International Environmental Politics and Policy

Tun Myint
Political Science, Carleton College

Summary

This course covers five arenas crucial to understanding the nature and dynamics of international environmental issues and political processes: (1) international political orders; (2) international environmental law; (3) human-environmental interactions through market and politics; (4) political and societal challenges of sustainability; and (5) dynamics of human values and rules. In addition to readings and discussions, students complete three projects related to specific case studies.


Course URL: linked from http://apps.carleton.edu/curricular/posc/courses/syllabi/
Course Size:
15-30

Course Format:
Lecture only

Institution Type:
Private four-year institution, primarily undergraduate

Course Context:

This is a second level course. Although it has no specific pre-requisites, most students will have taken an introductory level political science and/or international relations course before taking International Environmental Politics and Policy. This course also fulfills a "social, culture and policy" requirement for the Food and Agriculture and Conservation and Development foci of the Environmental Studies major.

Course Content:

International Environmental Politics and Policy focuses on issues and political systems that challenge traditional statecentric ways of thinking about international problems and solutions. Course topics include: Globalization and the Environment; the Fate and Future of Climate Change Treaties; International Environmental Law; Local Dynamics of Global Environmental Changes; Multilayer Environmental Governance; Rethinking International Environmental Institutions; and Commodity Chains and Environmental Changes.

Course Goals:

Students will be able to understand international environmental politics from both statecentric and multi-actor centric views.
Students will be able to articulate the connections between their own lives and international environmental politics.
Students will conduct a commodity chain analysis.
Students will gain knowledge about international environmental law and be able to evaluate the advantages and disadvantages of legal approaches.
Students will articulate the fate of the Kyoto Protocol and evaluate future directions for climate change treaties.
Students will be prepared for the challenges in the practice of international environmental governance and the theoretical underpinnings of these challenges.

Course Features:

Key assignments include:
Leading discussion.
Exploring how use of specific everyday items defines a personal relationship to international environmental policy and politics.
Country position paper on the future of climate change treaties (Kyoto and post-Kyoto).
Analysis of commodity chain process for an individual commodity, including a paper and a group presentation.

Course Philosophy:

Three questions illustrate my philosophy in this course (though there are other important questions, too):
  1. How do individuals and groups shape local-global dynamics of international environmental politics?
  2. How can we understand how economic, political and social processes at multiple domains shape global environmental changes, including climate change?
  3. How can we understand the challenges of international environmental politics and policy formulation to face the challenges of global environmental changes?
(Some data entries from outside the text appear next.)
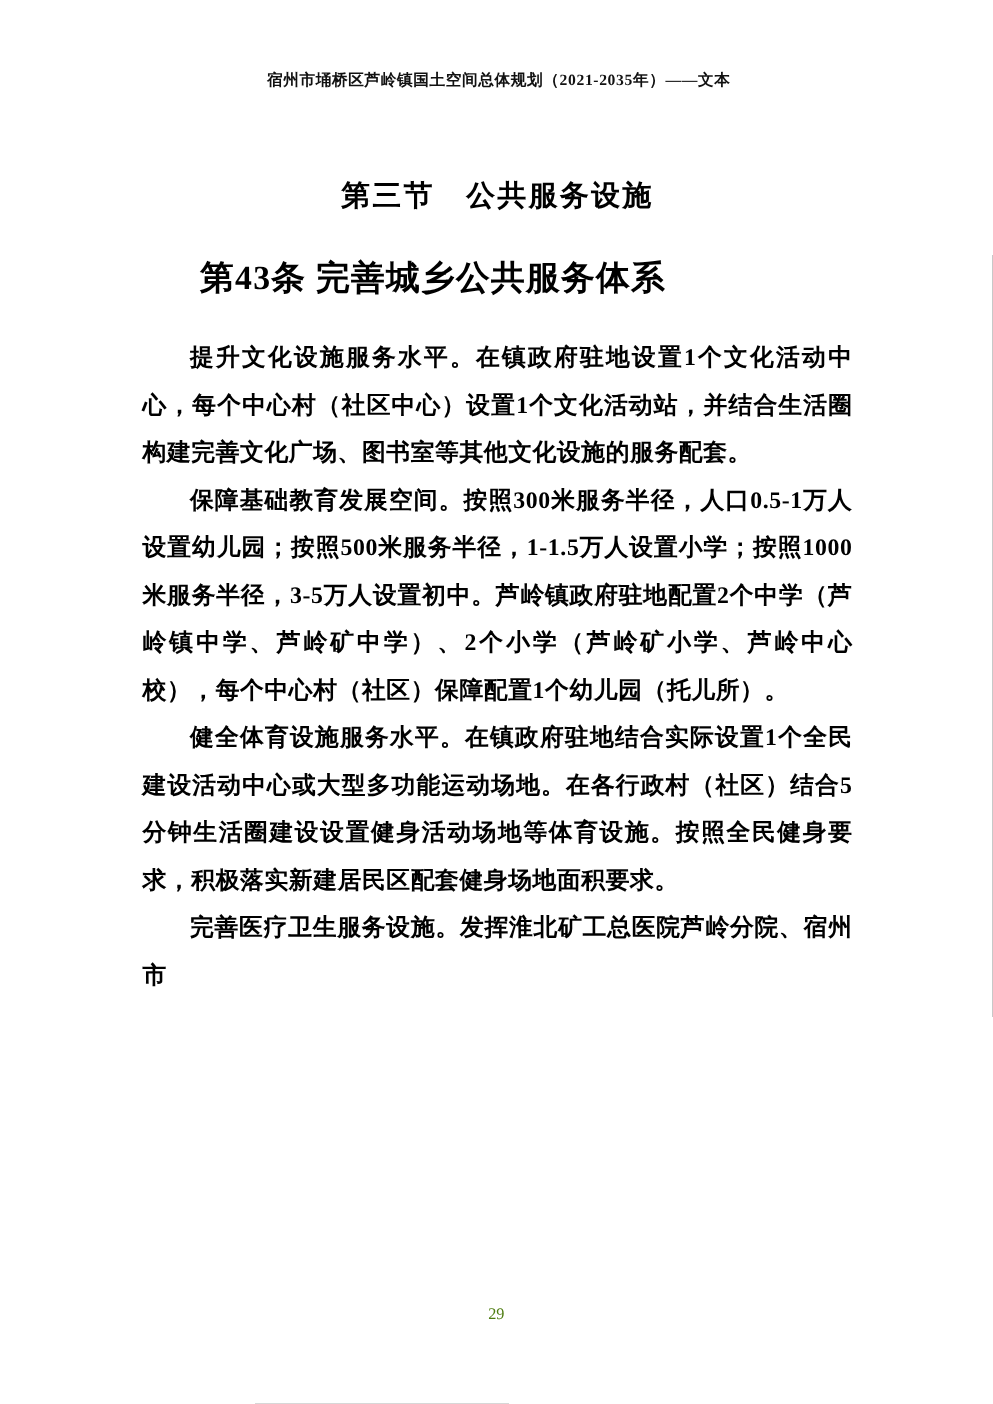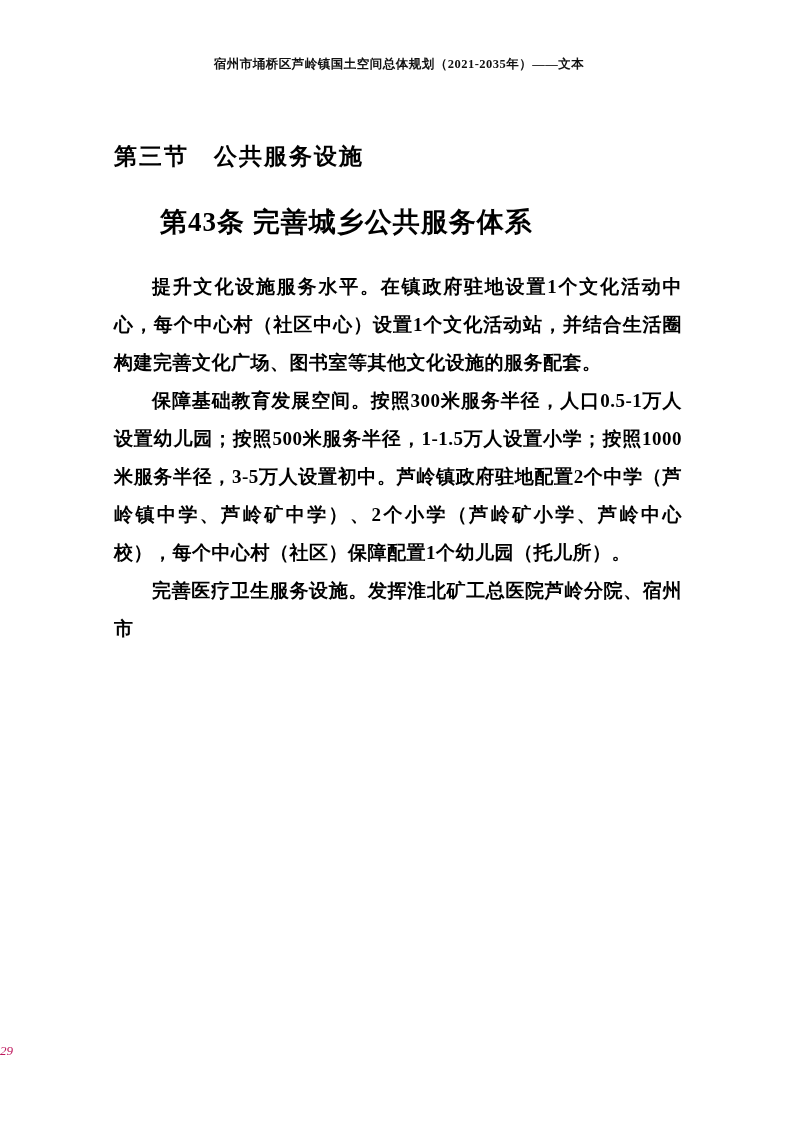--- a/index.html
+++ b/index.html
@@ -36,6 +36,7 @@
   }
   .section-title {
     margin: 142px 0 0 0;
+    text-align: center;
     font-size: 23px;
     font-weight: bold;
     line-height: 30px;

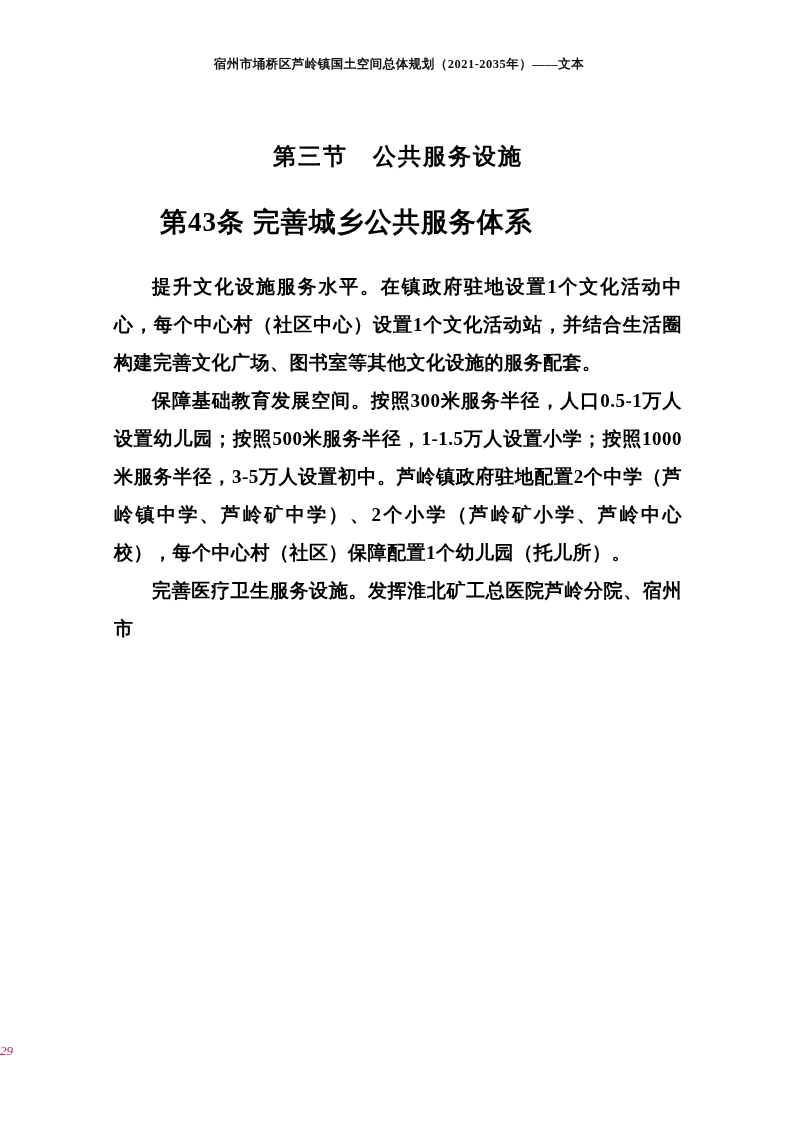--- a/index.html
+++ b/index.html
@@ -89,6 +89,7 @@
 
     <p class="body-paragraph">保障基础教育发展空间。按照300米服务半径，人口0.5-1万人设置幼儿园；按照500米服务半径，1-1.5万人设置小学；按照1000米服务半径，3-5万人设置初中。芦岭镇政府驻地配置2个中学（芦岭镇中学、芦岭矿中学）、2个小学（芦岭矿小学、芦岭中心校），每个中心村（社区）保障配置1个幼儿园（托儿所）。</p>
 
+    <p class="body-paragraph">健全体育设施服务水平。在镇政府驻地结合实际设置1个全民建设活动中心或大型多功能运动场地。在各行政村（社区）结合5分钟生活圈建设设置健身活动场地等体育设施。按照全民健身要求，积极落实新建居民区配套健身场地面积要求。</p>
 
     <p class="body-paragraph">完善医疗卫生服务设施。发挥淮北矿工总医院芦岭分院、宿州市</p>
 

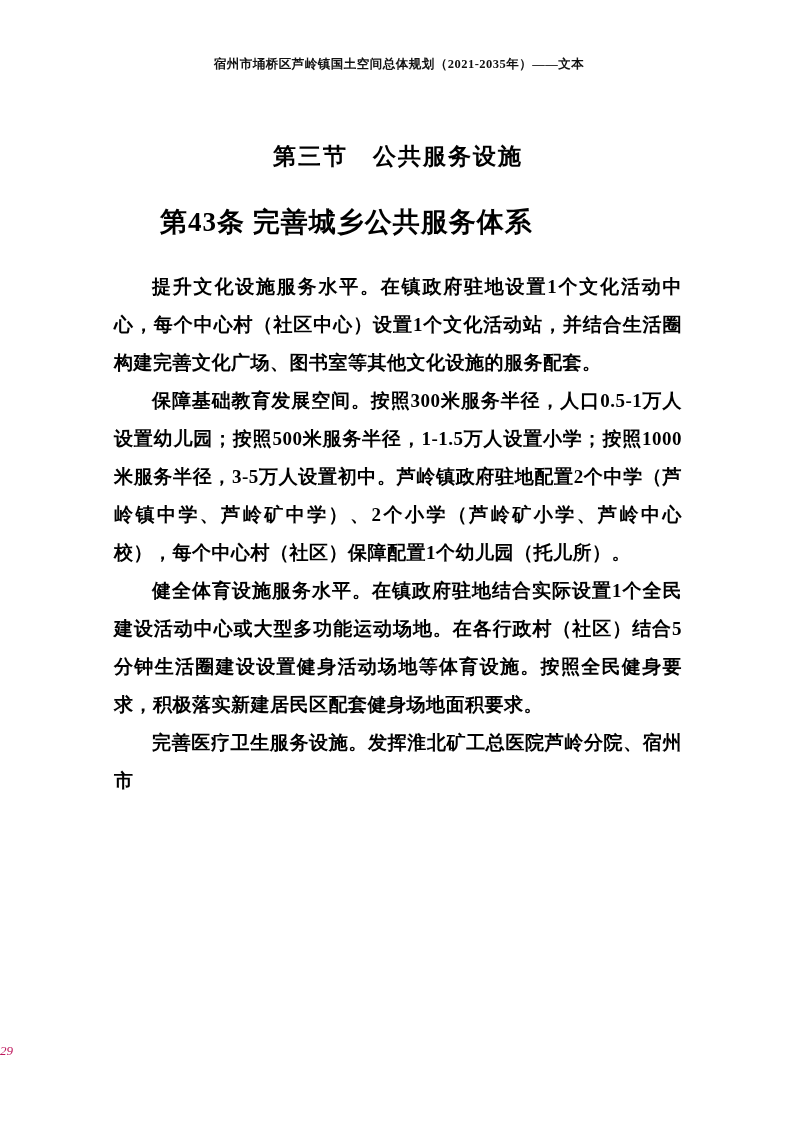--- a/index.html
+++ b/index.html
@@ -64,10 +64,9 @@
     left: 0;
     right: 0;
     bottom: 64px;
-    text-align: left;
+    text-align: center;
     font-size: 13px;
-    color: #be185d;
-    font-style: italic;
+    color: #4d7c0f;
   }
 </style>
 </head>

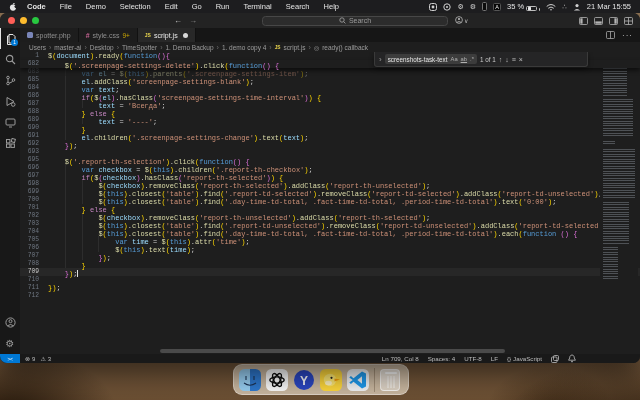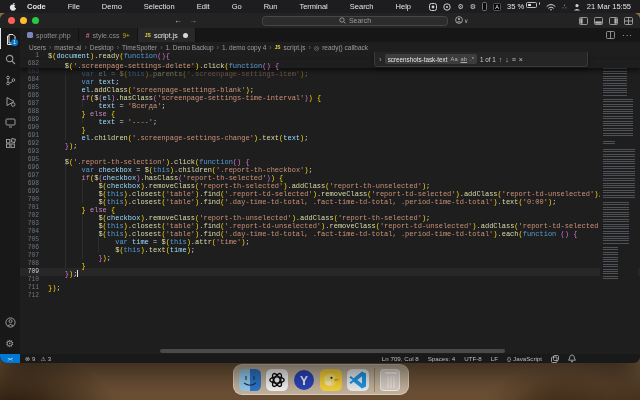--- a/index.html
+++ b/index.html
@@ -104,7 +104,7 @@
         <ellipse cx="4.8" cy="1.7" rx="1" ry="0.6" fill="#e4e4e4" transform="rotate(-35 4.8 1.7)"></ellipse>
       </svg>
   </span>
-  <span id="menu-items" style="display:flex;gap:22px">
+  <span id="menu-items" style="display:flex;gap:14px">
       <span class="app">Code</span>
       <span>File</span>
       <span>Demo</span>

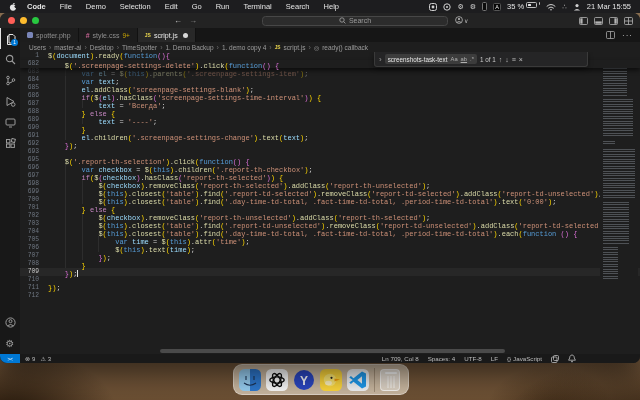--- a/index.html
+++ b/index.html
@@ -16,7 +16,7 @@
   .mright{margin-left:auto;display:flex;align-items:center;gap:6px}
   .mic{display:inline-flex;align-items:center;justify-content:center;height:9px}
   .inputsrc{width:8px;height:8px;background:#060606;border:.5px solid #555;border-radius:1.5px;color:#eee;font-size:5.5px;display:flex;align-items:center;justify-content:center}
-  .batt{display:flex;align-items:flex-start;gap:2px}
+  .batt{display:flex;align-items:flex-end;gap:2px}
   .battbody{width:11px;height:5.5px;border:.8px solid #bdbdbd;border-radius:1.5px;position:relative}
   .battbody i{position:absolute;left:.5px;top:.5px;bottom:.5px;width:3px;background:#e8e8e8;border-radius:.5px}
   .battnub{width:1.2px;height:3px;background:#bdbdbd;border-radius:0 1px 1px 0}

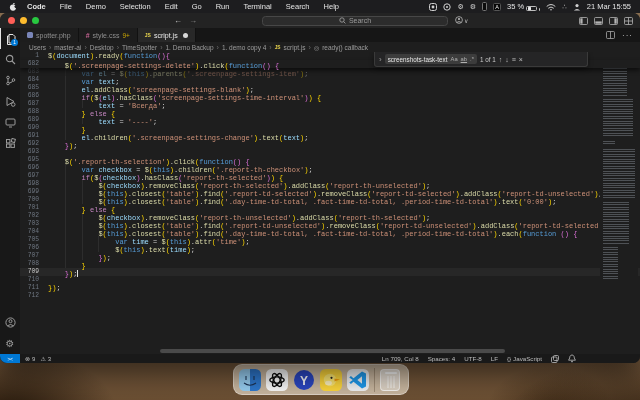--- a/index.html
+++ b/index.html
@@ -315,8 +315,8 @@
         <div class="crow sticky"><span class="ln">1</span><span class="ct"><span class="tk-fn">$</span><span class="tk-b1">(</span><span class="tk-var">document</span><span class="tk-b1">)</span><span class="tk-pun">.</span><span class="tk-fn">ready</span><span class="tk-b1">(</span><span class="tk-kw">function</span><span class="tk-b2">()</span><span class="tk-b2">{</span></span></div>
         <div class="crow sticky sticky-last"><span class="ln">682</span><span class="ct"><span class="iu"></span><span class="tk-fn">$</span><span class="tk-b1">(</span><span class="tk-str">'.screenpage-settings-delete'</span><span class="tk-b1">)</span><span class="tk-pun">.</span><span class="tk-fn">click</span><span class="tk-b1">(</span><span class="tk-kw">function</span><span class="tk-b2">()</span><span class="tk-pun"> </span><span class="tk-b2">{</span></span></div>
         <div class="crow dim"><span class="ln">683</span><span class="ct"><span class="iu"></span><span class="iu g"></span><span class="tk-kw">var</span><span class="tk-pun"> </span><span class="tk-var">el</span><span class="tk-pun"> = </span><span class="tk-fn">$</span><span class="tk-b1">(</span><span class="tk-kw">this</span><span class="tk-b1">)</span><span class="tk-pun">.</span><span class="tk-fn">parents</span><span class="tk-b1">(</span><span class="tk-str">'.screenpage-settings-item'</span><span class="tk-b1">)</span><span class="tk-pun">;</span></span></div>
+        <div class="crow"><span class="ln">685</span><span class="ct"><span class="iu"></span><span class="iu g"></span><span class="tk-var">el</span><span class="tk-pun">.</span><span class="tk-fn">addClass</span><span class="tk-b1">(</span><span class="tk-str">'screenpage-settings-blank'</span><span class="tk-b1">)</span><span class="tk-pun">;</span></span></div>
         <div class="crow"><span class="ln">684</span><span class="ct"><span class="iu"></span><span class="iu g"></span><span class="tk-kw">var</span><span class="tk-pun"> </span><span class="tk-var">text</span><span class="tk-pun">;</span></span></div>
-        <div class="crow"><span class="ln">685</span><span class="ct"><span class="iu"></span><span class="iu g"></span><span class="tk-var">el</span><span class="tk-pun">.</span><span class="tk-fn">addClass</span><span class="tk-b1">(</span><span class="tk-str">'screenpage-settings-blank'</span><span class="tk-b1">)</span><span class="tk-pun">;</span></span></div>
         <div class="crow"><span class="ln">686</span><span class="ct"><span class="iu"></span><span class="iu g"></span><span class="tk-ctl">if</span><span class="tk-b1">(</span><span class="tk-fn">$</span><span class="tk-b2">(</span><span class="tk-var">el</span><span class="tk-b2">)</span><span class="tk-pun">.</span><span class="tk-fn">hasClass</span><span class="tk-b2">(</span><span class="tk-str">'screenpage-settings-time-interval'</span><span class="tk-b2">)</span><span class="tk-b1">)</span><span class="tk-pun"> </span><span class="tk-b1">{</span></span></div>
         <div class="crow"><span class="ln">687</span><span class="ct"><span class="iu"></span><span class="iu g"></span><span class="iu g"></span><span class="tk-var">text</span><span class="tk-pun"> = </span><span class="tk-str">'Всегда'</span><span class="tk-pun">;</span></span></div>
         <div class="crow"><span class="ln">688</span><span class="ct"><span class="iu"></span><span class="iu g"></span><span class="tk-b1">}</span><span class="tk-ctl"> else </span><span class="tk-b1">{</span></span></div>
I believe that the uncontested intellectual faith in traditional statecentric ways of thinking about international problems and solutions is an epistemological impasse to advancing our understanding of international environmental politics and policy making. Certainly, sustainability needs to be understood in a way that transcends statecentric approaches.

Sustainability is implicit in all the topics discussed in this course and in my approaches to them. The final paper/project, analyzing a commodity chain, specifically asks students to consider policy and institutional arrangements to minimize negative environmental consequences of the commodity.

Assessment:

Each of the major assignments has a clear set of objectives on which the assessment is based.

Syllabus:

References and Notes:


  • Andrew E. Dessler and Edward A. Parson, The Science and Politics of Global Climate Change: A guide to the debate
  • Alf Hornborg and Juan Martinez Alier, eds. Rethinking Environmental History: World-System History and Global Environmental Change
  • Ronnie D. Lipschutz, Global Environmental Politics: Power, Perspectives and Practice
  • Thomas Prugh, Robert Costanza and Herman E. Daly, The Local Politics of Global Sustainability
  • Adil Najam, Minhaela Papa and Nadaa Taiyab, Global Environmental Governance: A Reform Agenda (this resource is online at https://www.iisd.org/system/files/publications/geg.pdf)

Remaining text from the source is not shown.